## EXERCISE DETAILS
Scan the entries for the word "size" and return every line that has it.

[Code change snippets]
*** Begin section ***

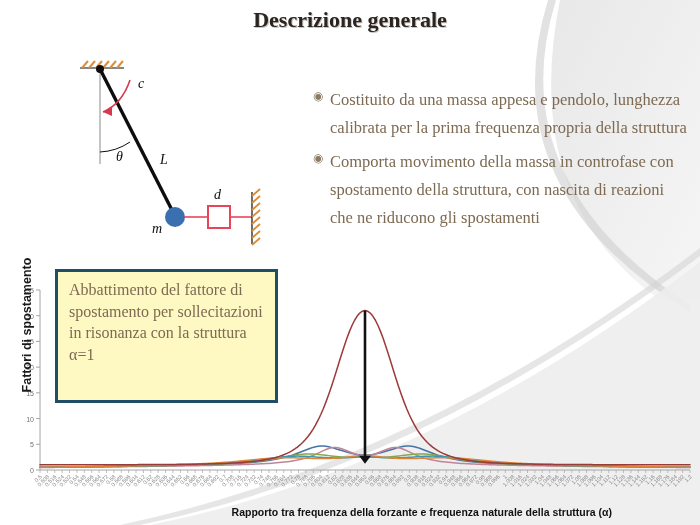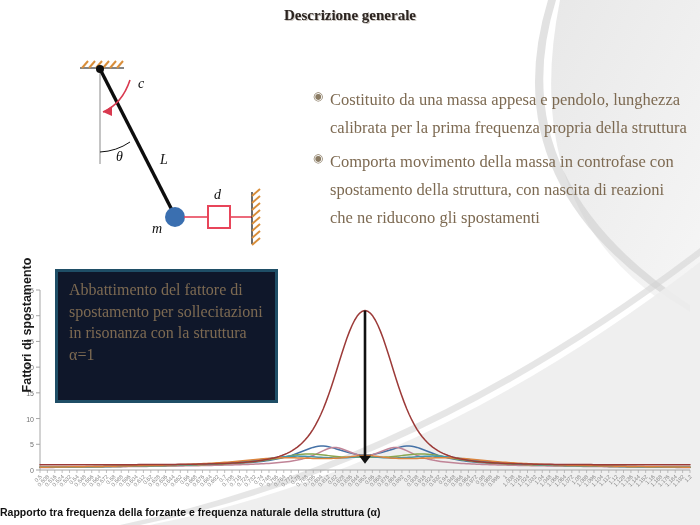--- a/index.html
+++ b/index.html
@@ -16,21 +16,21 @@
   #title-block{position:absolute;left:0;top:4px;width:700px;z-index:3;text-align:center;}
   #slide-title{
     font-family:"Liberation Serif",serif;
     font-size:27px;font-weight:700;color:#2b2420;
     font-variant:small-caps;letter-spacing:.4px;line-height:1.08;
     text-shadow:1.2px 1.2px 0 rgba(150,140,130,.55);
     margin:0;
   }
   #slide-subtitle{
     font-family:"Liberation Serif",serif;
-    font-size:15px;font-weight:700;color:#2b2420;line-height:1.15;
+    font-size:22px;font-weight:700;color:#2b2420;line-height:1.15;
     text-shadow:1px 1px 0 rgba(150,140,130,.5);
     margin:3px 0 0 0;
   }
 
   
   #bullets{position:absolute;left:313px;top:86px;width:378px;z-index:3;}
   .bullet-row{display:flex;align-items:flex-start;margin-bottom:6px;}
   .bullet-mark{
     flex:0 0 auto;width:17px;font-size:12px;line-height:21px;color:#8a7b63;
     text-align:left;
@@ -39,38 +39,38 @@
     font-family:"Liberation Serif",serif;
     font-size:16.5px;line-height:28px;color:#7d6a52;
   }
 
   
   #pendulum{position:absolute;left:62px;top:56px;width:250px;height:200px;z-index:3;}
 
   
   #callout{
     position:absolute;left:55px;top:269px;width:223px;height:134px;
-    border:3px solid #1f4e66;background:#0f172a;box-sizing:border-box;
+    border:3px solid #1f4e66;background:#fef9c3;box-sizing:border-box;
     padding:7px 10px 0 11px;z-index:4;
   }
   #callout-text{
     font-family:"Liberation Serif",serif;
     font-size:16px;line-height:21.5px;color:#7d6a52;
   }
 
   
   #chart{position:absolute;left:0;top:278px;width:700px;height:247px;z-index:2;}
   #ylabel{
     position:absolute;left:-68px;top:318px;width:190px;
     transform:rotate(-90deg);transform-origin:center center;
     font-family:"Liberation Sans",sans-serif;font-size:12.5px;font-weight:700;
     color:#1a1a1a;text-align:center;z-index:3;
   }
   #xlabel{
-    position:absolute;left:0;top:506px;width:700px;text-align:left;
+    position:absolute;left:0;top:506px;width:612px;text-align:right;
     font-family:"Liberation Sans",sans-serif;font-size:10.5px;font-weight:700;
     color:#111111;z-index:3;
   }
 </style>
 </head>
 <body>
 
 <svg id="bg-deco" width="700" height="525" viewBox="0 0 700 525">
   <defs>
     <linearGradient id="swoosh1" x1="0" y1="0" x2="1" y2="1">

*** End section ***

## TASK SOLUTION
     font-size:27px;font-weight:700;color:#2b2420;
-    font-size:15px;font-weight:700;color:#2b2420;line-height:1.15;
+    font-size:22px;font-weight:700;color:#2b2420;line-height:1.15;
     flex:0 0 auto;width:17px;font-size:12px;line-height:21px;color:#8a7b63;
     font-size:16.5px;line-height:28px;color:#7d6a52;
     font-size:16px;line-height:21.5px;color:#7d6a52;
     font-family:"Liberation Sans",sans-serif;font-size:12.5px;font-weight:700;
     font-family:"Liberation Sans",sans-serif;font-size:10.5px;font-weight:700;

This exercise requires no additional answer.